SECTION 2.4 Demand and Piggyback Rights for Shelf Takedowns. Upon the demand of one or more of Blackstone or, if Genstar and Aisling are no longer subject to the transfer restrictions set forth in Section 4.3, Genstar or Aisling made at any time and from time to time, the Company will facilitate in the manner described in this Agreement a “takedown” of shares off of an effective shelf registration statement. In connection with any underwritten shelf takedown (whether pursuant to the exercise of such demand rights or at the initiative of the Company), the Holders may exercise piggyback rights to have included in such takedown shares held by them that are registered on such shelf. Notwithstanding the foregoing, Holders may not demand a shelf takedown for an offering that will result in the imposition of a lockup on the Company and the Holders unless the Registrable Securities requested to be sold by the demanding Holders in such takedown have an aggregate market value (based on the most recent closing price of the Common Stock at the time of the demand) of at least $50 million.

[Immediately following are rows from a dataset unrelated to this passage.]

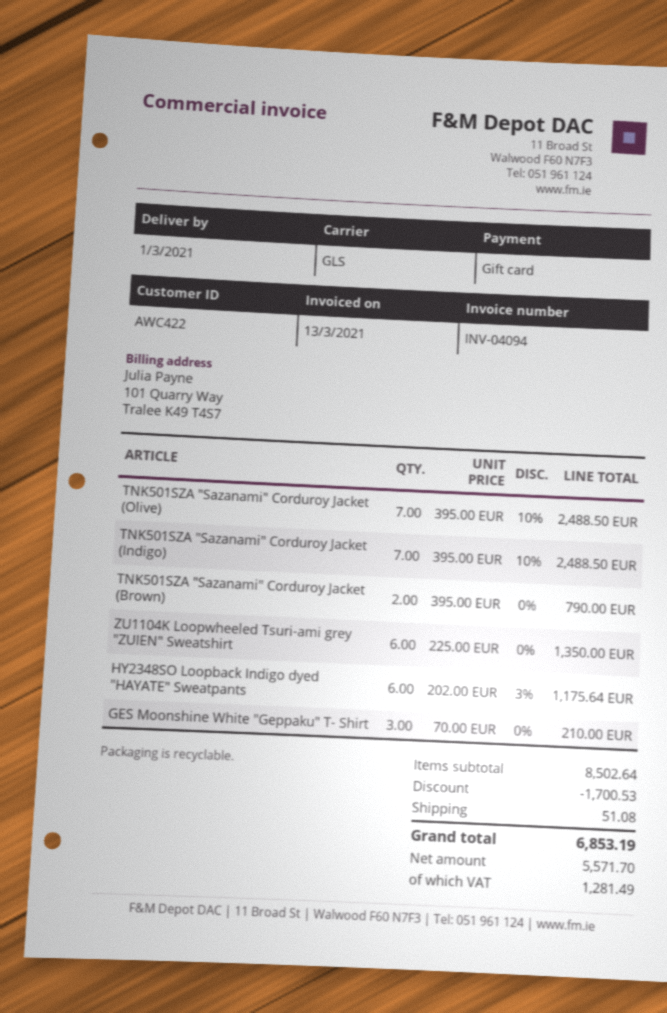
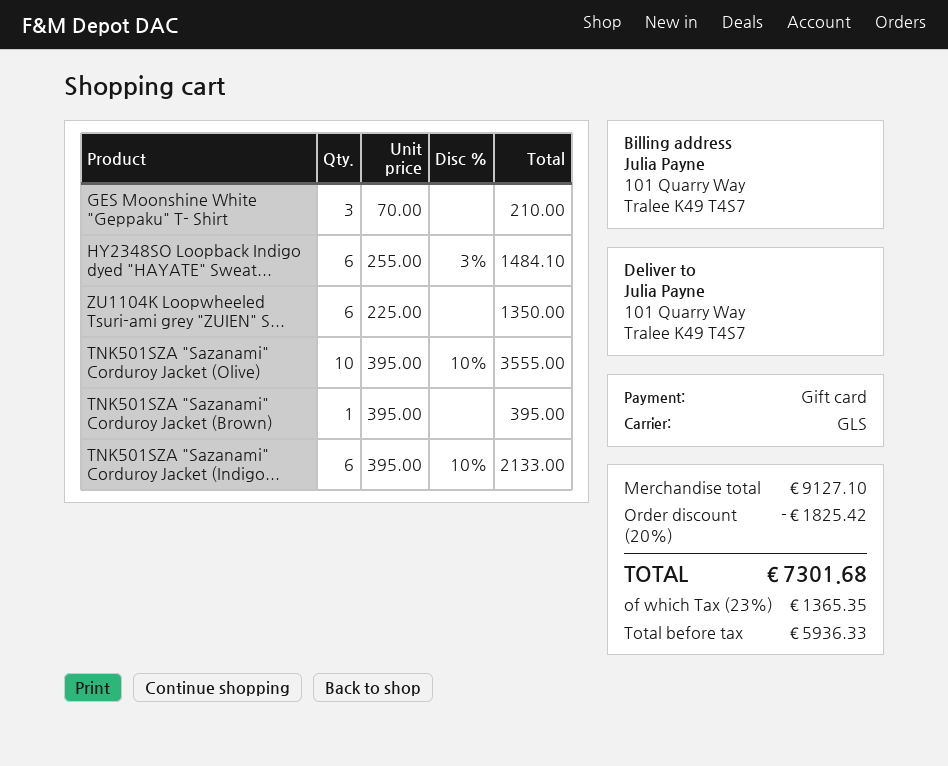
TNK501SZA "Sazanami" Corduroy Jacket (Olive): 7 x 395.00 - 10% = 2488.50 -> 10 x 395.00 - 10% = 3555.00
TNK501SZA "Sazanami" Corduroy Jacket (Indigo): 7 x 395.00 - 10% = 2488.50 -> 6 x 395.00 - 10% = 2133.00
TNK501SZA "Sazanami" Corduroy Jacket (Brown): 2 x 395.00 = 790.00 -> 1 x 395.00 = 395.00
HY2348SO Loopback Indigo dyed "HAYATE" Sweatpants: 6 x 202.00 - 3% = 1175.64 -> 6 x 255.00 - 3% = 1484.10
subtotal: 8502.64 -> 9127.10
discount: 1700.53 -> 1825.42
shipping: 51.08 -> none
net: 5571.70 -> 5936.33
tax: 1281.49 -> 1365.35
total: 6853.19 -> 7301.68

SECTION 2.5 Right to Reload a Shelf. Upon the written request of a Holder, the Company will file and seek the effectiveness of a post-effective amendment to an existing shelf in order to register up to the number of Registrable Securities previously taken down off of such shelf by such Holder and not yet “reloaded” onto such shelf. The Holders and the Company will consult and coordinate with each other in order to accomplish such replenishments from time to time in a sensible manner.

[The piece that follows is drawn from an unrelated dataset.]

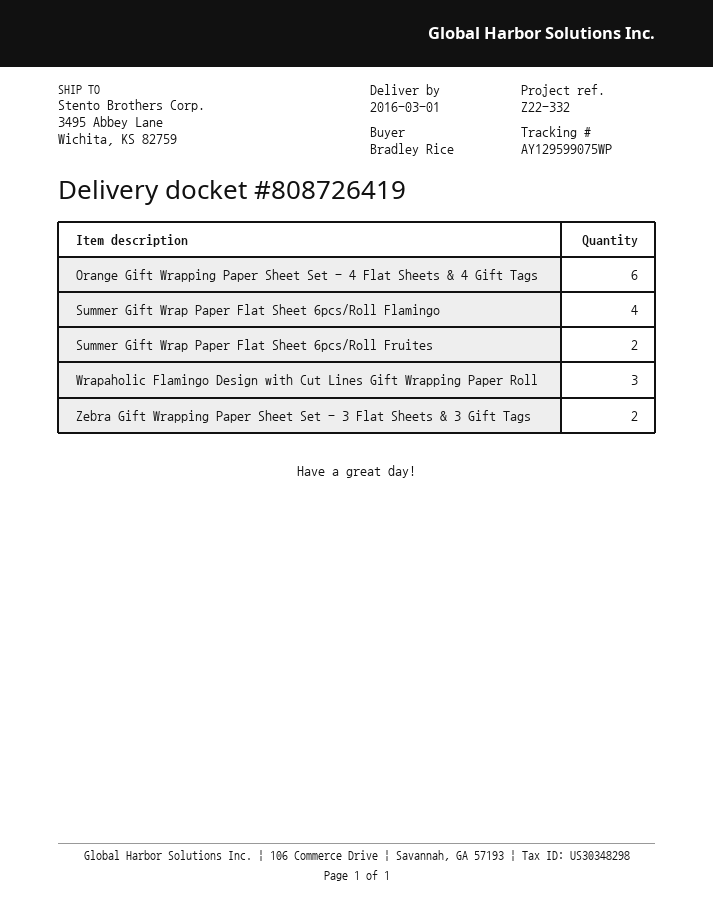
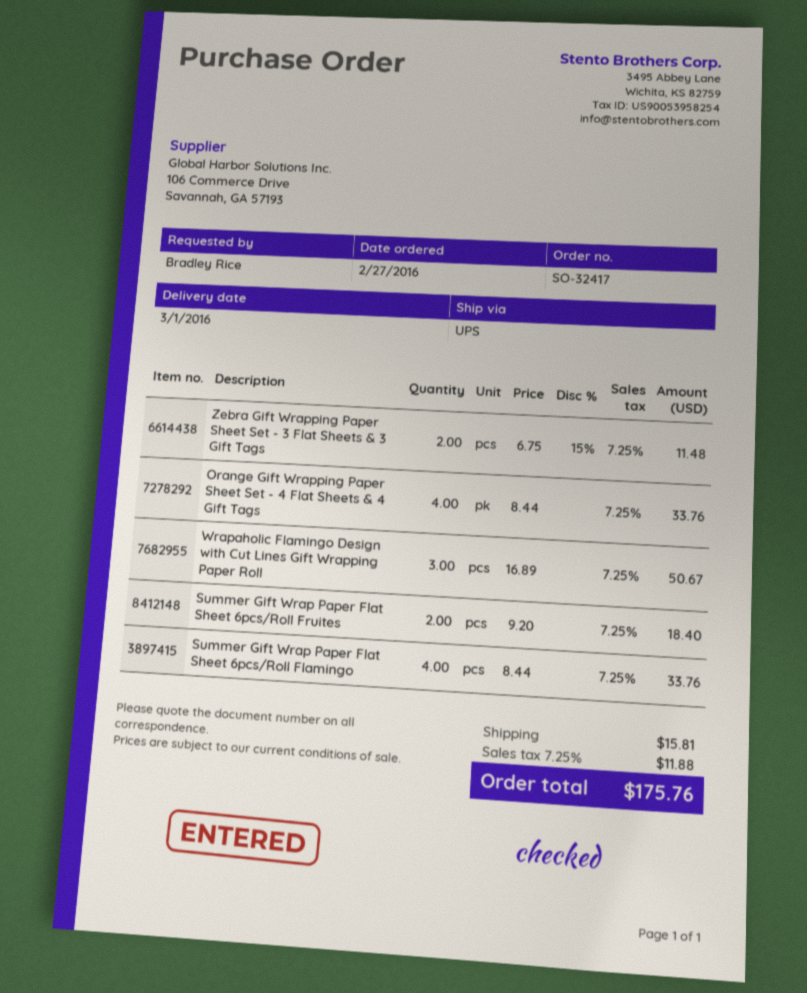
Orange Gift Wrapping Paper Sheet Set - 4 Flat Sheets & 4 Gift Tags: 6 -> 4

SECTION 2.6 Limitations on Demand and Piggyback Rights.
(a) Any demand for the filing of a registration statement or for a registered offering or takedown will be subject to the constraints of any applicable lockup arrangements, and such demand must be deferred until such lockup arrangements no longer apply. If a demand has been made for a non-shelf registered offering or for an underwritten takedown, no further demands may be made so long as the related offering is still being pursued. After an underwritten offering demanded by a Holder, such Holder may not make another demand for an underwritten offering prior to 60 days after the expiration of the lockup applicable to its prior demanded offering unless another Holder joins in the demand. Notwithstanding anything in this Agreement to the contrary, the Holders will not have piggyback or other registration rights with respect to registered primary offerings by the Company (i) covered by a Form S-8 registration statement or a successor form applicable to employee benefit-related offers and sales, (ii) where the shares are not being sold for cash or (iii) where the offering is a bona fide offering of securities other than shares, even if such securities are convertible into or exchangeable or exercisable for shares.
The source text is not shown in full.